If the Dolphin win, I will draw McMuscles performing a Mortal Kombat fatality on Rex Ryan.
PACKERS @ PANTHERS
The Packers got stuffed into a locker by the Broncos on Sunday, and the Panthers have a hot hand. This is currently a battle for the No. 1 seed, and if the Panthers pull this off, it’ll be tough for anyone to unseat them soon.
If the Packers win, I will draw Cam Newton running away from a huge cheese wheel.
JAGUARS @ JETS
The Jets are on a two-game losing skid, and if Ryan Fitzpatrick is really hurt, they have 99 problems, all of which are Geno Smith. However… it’s the Jaguars. The same Jaguars who gave up a three-score halftime lead to EJ Manuel and almost managed to lose.

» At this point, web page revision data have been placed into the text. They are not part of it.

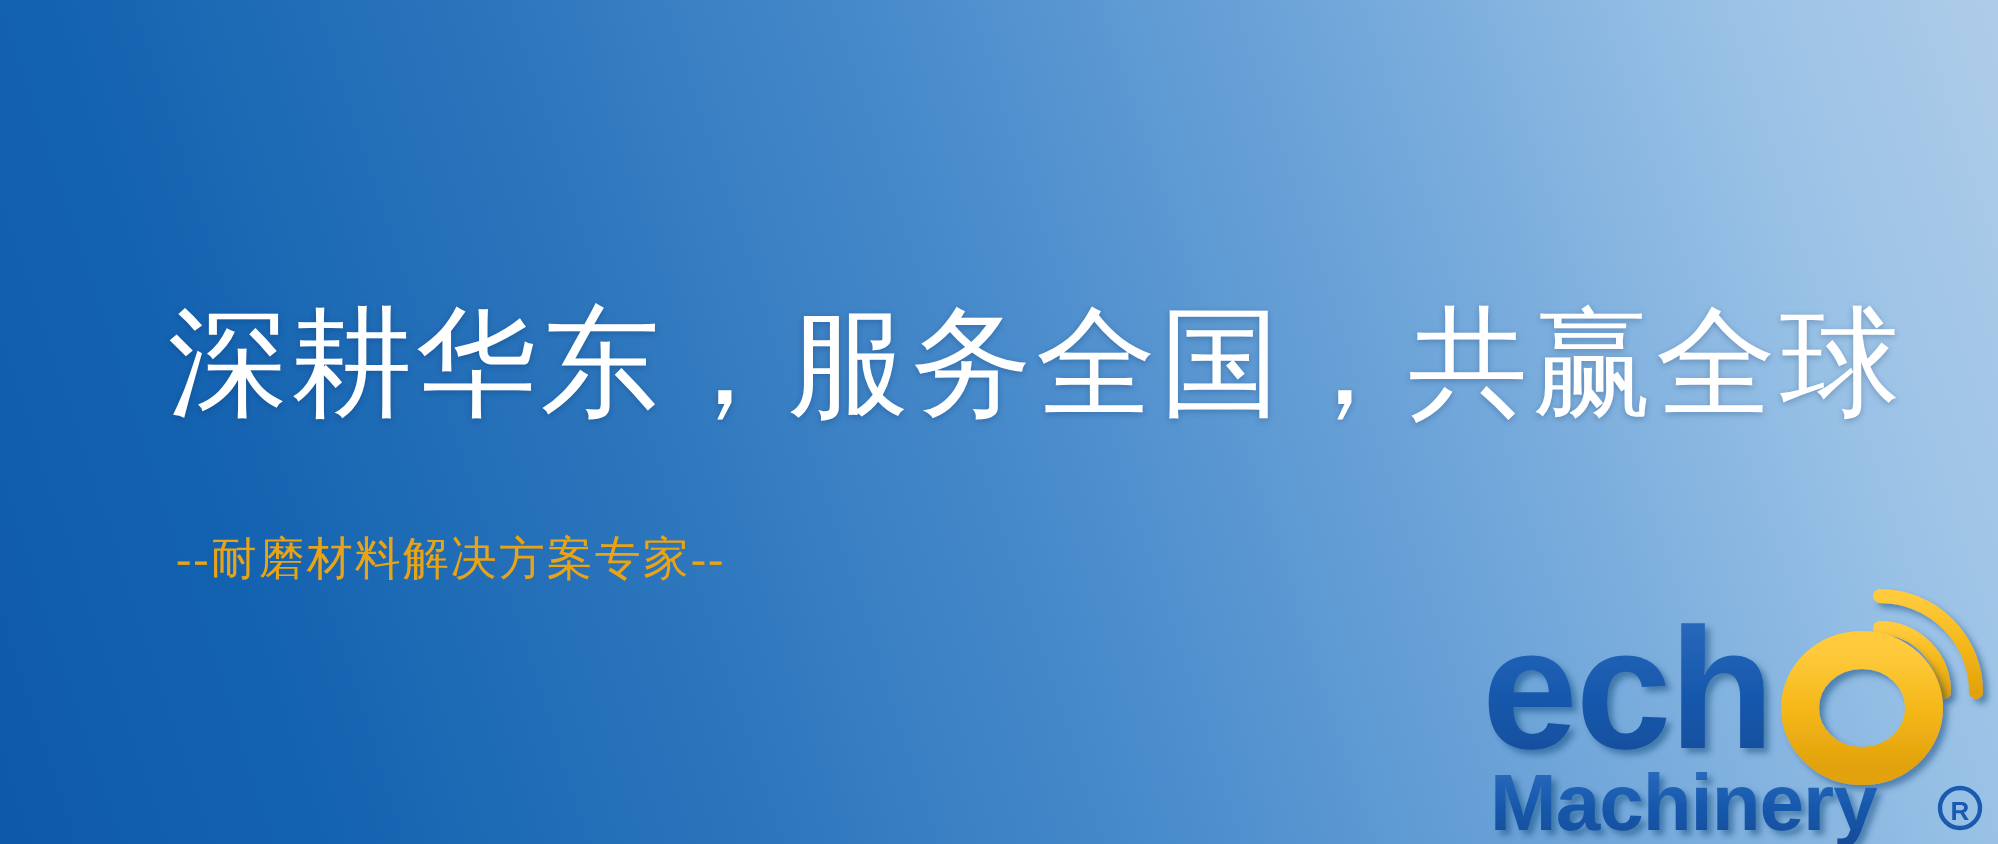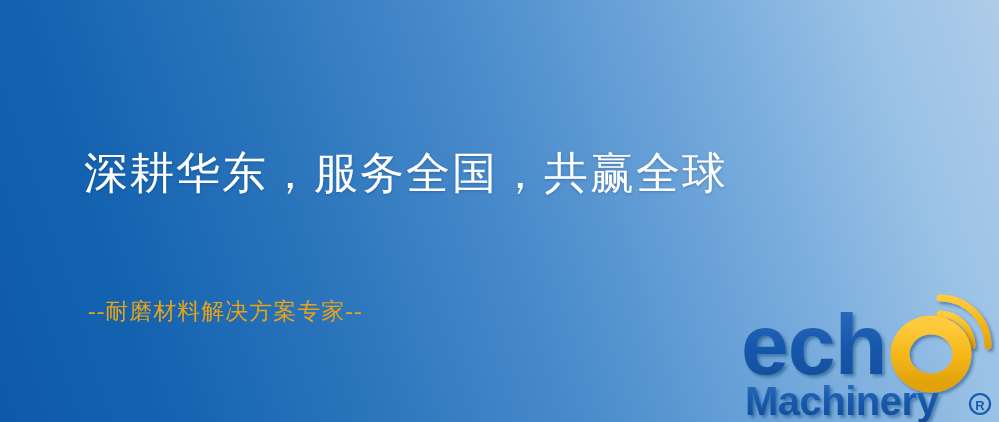"深耕华东，服务全国，共赢全球" #headline { font-size: 44px -> 60px }
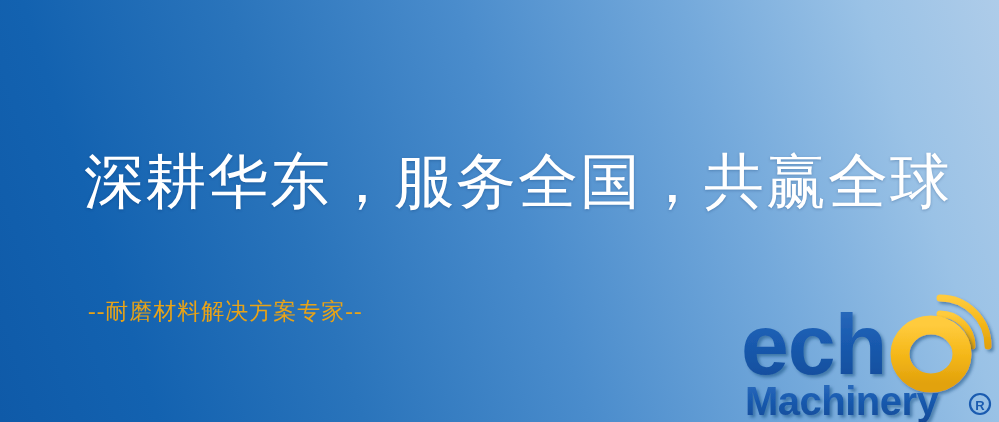"--耐磨材料解决方案专家--" #subtitle { margin-top: 32px -> none }
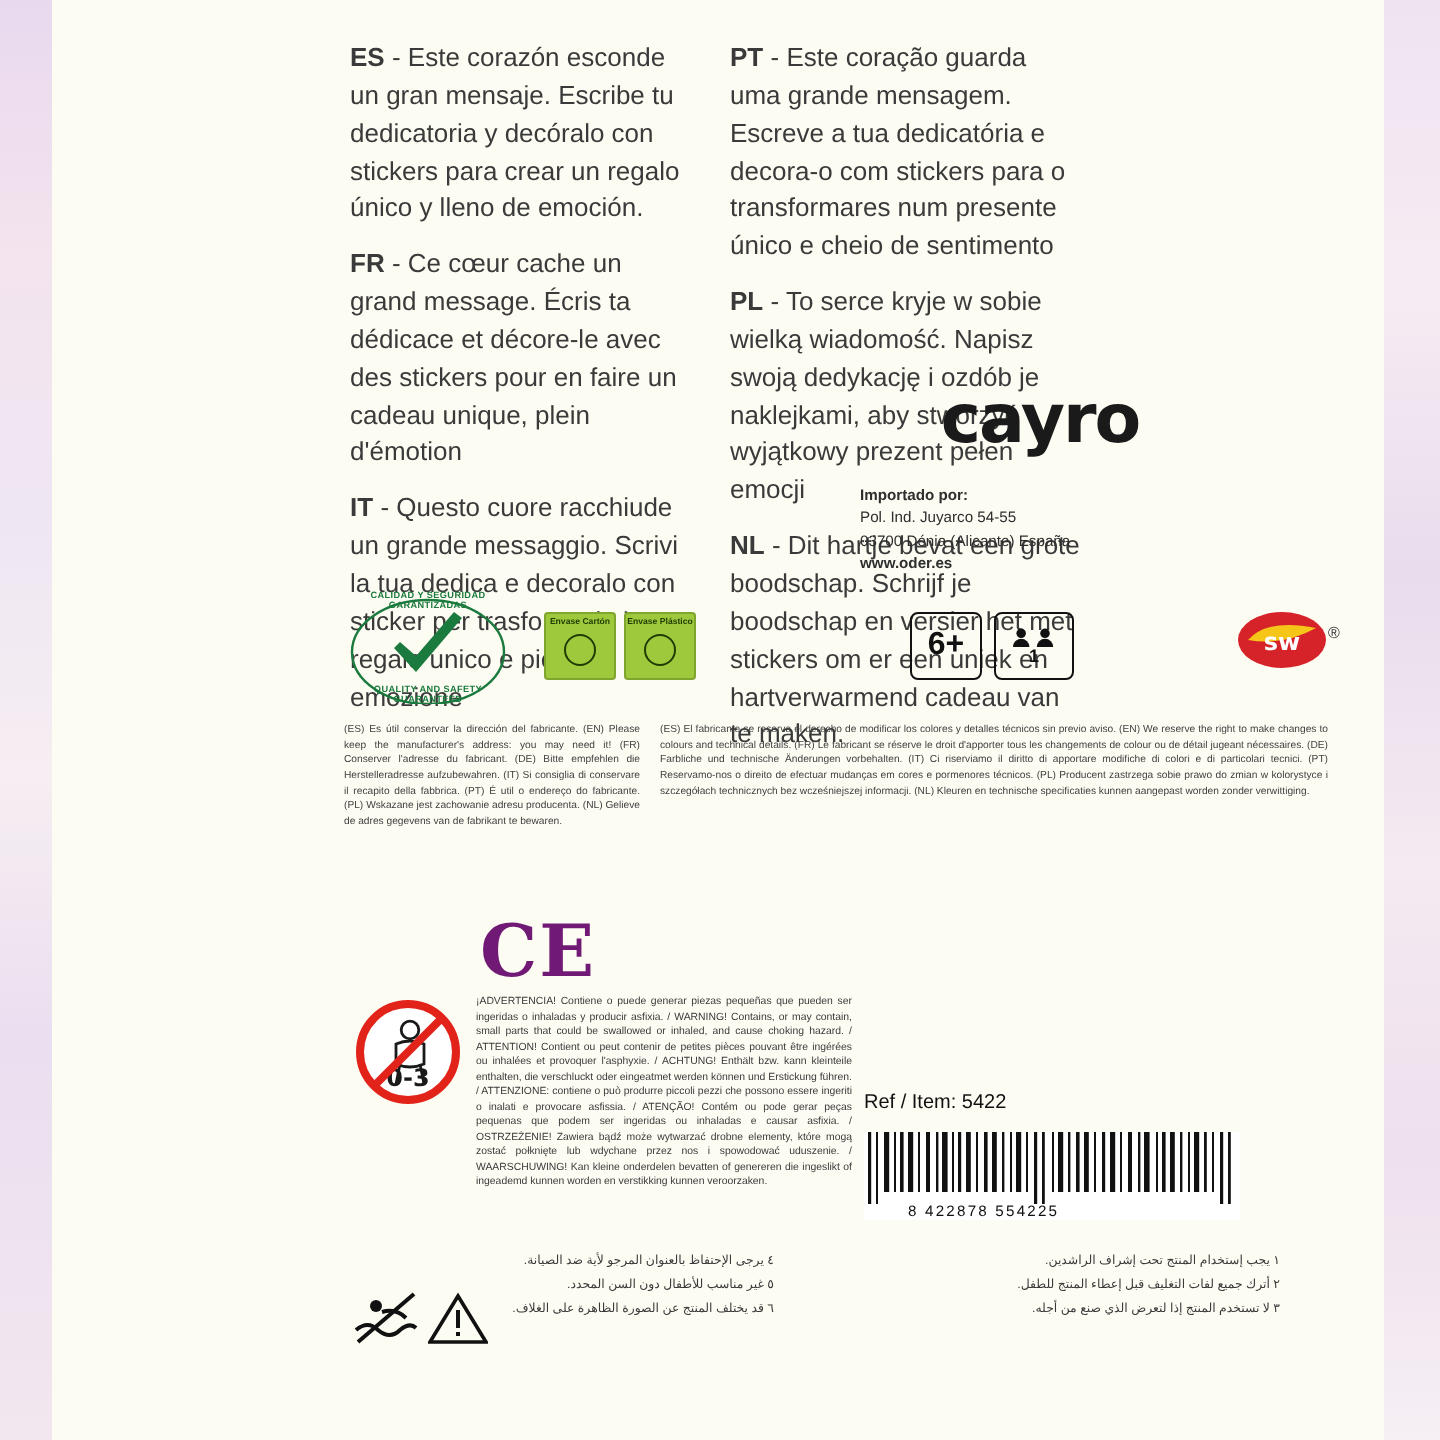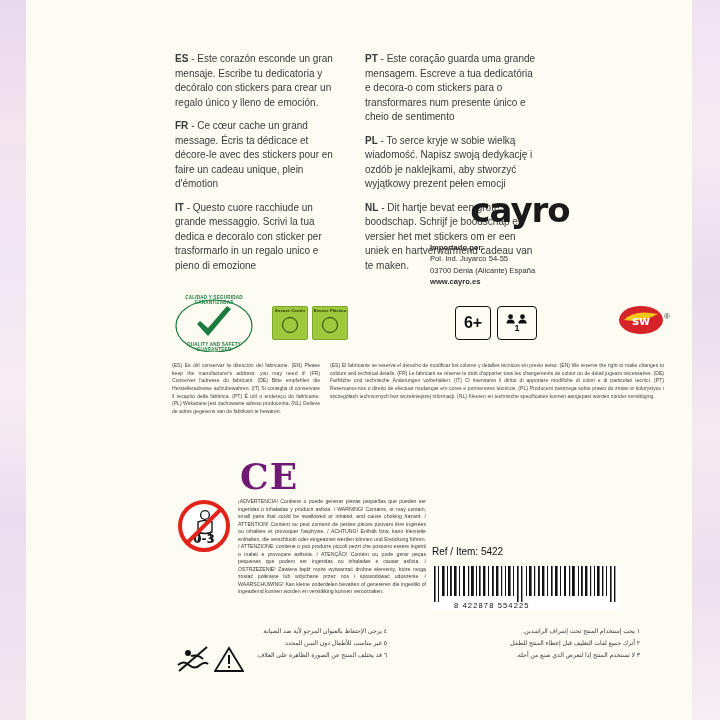"ES - Este corazón esconde" .col { font-size: 10px -> 13px; margin-top: 32px -> none }
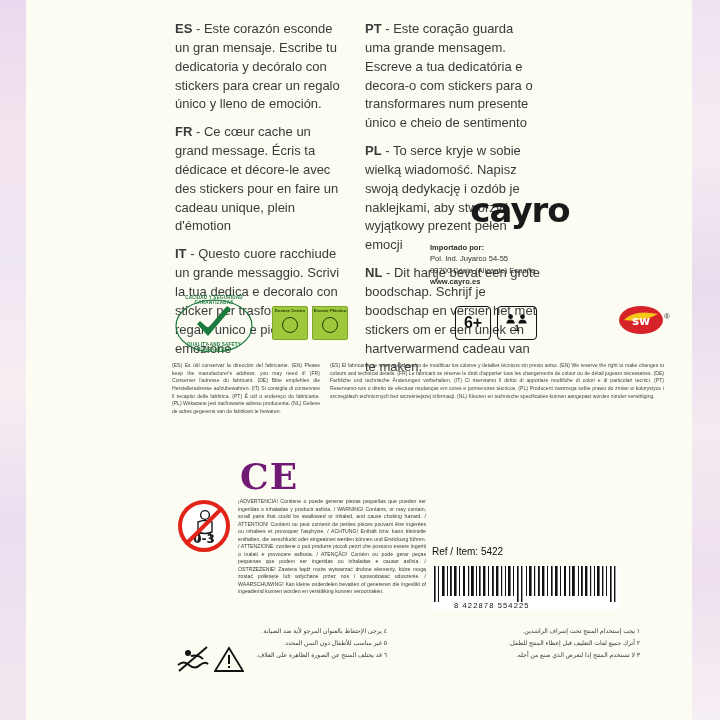"www.cayro.es" div.web { text: www.cayro.es -> www.oder.es }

If the Jaguars win, I will draw Blake Bortles breaking Geno’s jaw.
RAMS @ VIKINGS
THE VIKINGS ARE 5-2 AND NOBODY IS PAYING ATTENTION. But mostly because they are a very uninspiring 5-2 and have only beaten bad teams. The Rams aren’t a bad team. They aren’t great, but they are tougher than they look.
If the Vikings win, I will draw Teddy Bridgewater as an actual viking lord.
REDSKINS @ PATRIOTS
Kirk Cousins doesn’t end up “liking that” this time.
If the Redskins win, I will draw Kirk Cousins as a hero while RG3 sulks.
TITANS @ SAINTS
I have to stop my Rob Ryan Fabio streak. I do try and get these right, and no part of me thinks the Titans are going to win this. The Titans are looking like the No. 1 pick right now.
If the Titans win, I will draw Real Fabio kicking Rob Ryan in the nuts.
RAIDERS @ STEELERS
The Raiders are great on offense, and the Steelers lost Bell. But they still have Big Ben and their two great wideouts, so the Raiders are in trouble.
If the Raiders win, I will draw Mark Davis as a pirate.
GIANTS @ BUCCANEERS
The Giants may not have a defense, but Jameis isn’t quite experienced enough to pick them apart the way future HoFer Brees did.
If the Bucs win, I will draw Jameis asking JPP to give him a High Four.
FALCONS @ 49ERS
The dirty birds got really exposed this past week against the lowly Bucs, but the 49ers are in a free fall of terror and are literally starting Blaine Gabbert.
If the 49ers win, I will draw Blaine The Pain Train Gabbert, Pro-Wrestler.
BRONCOS @ COLTS
Andrew Luck is not playing real well this year and is turnover prone. Denver has the best defense in the NFL, and Peyton is 283 yards from breaking Favre’s passing yards record. Also, the Colts are dumb and bad.
If the Colts win, I will draw Andrew Luck riding horse John Elway.
EAGLES @ COWBOYS
Another NFC East primetime clownball crapfest!
If the Cowboys win, I will draw Jerry Jones as the rich Texan from The Simpsons.
BEARS @ CHARGERS
THE GODDAMN CHARGERS. I HATE THEM. They keep getting these games they can win against bad teams, too. But I’m a man of my word, and I will not pick them ever again this season. Screw you, San Diego. I hope you keep your team, because no other city deserves to get your crap on it. Also, congrats on the newest member of your herd, Philip.
If the Chargers win, I will draw Philip Rivers kicking me in the nuts.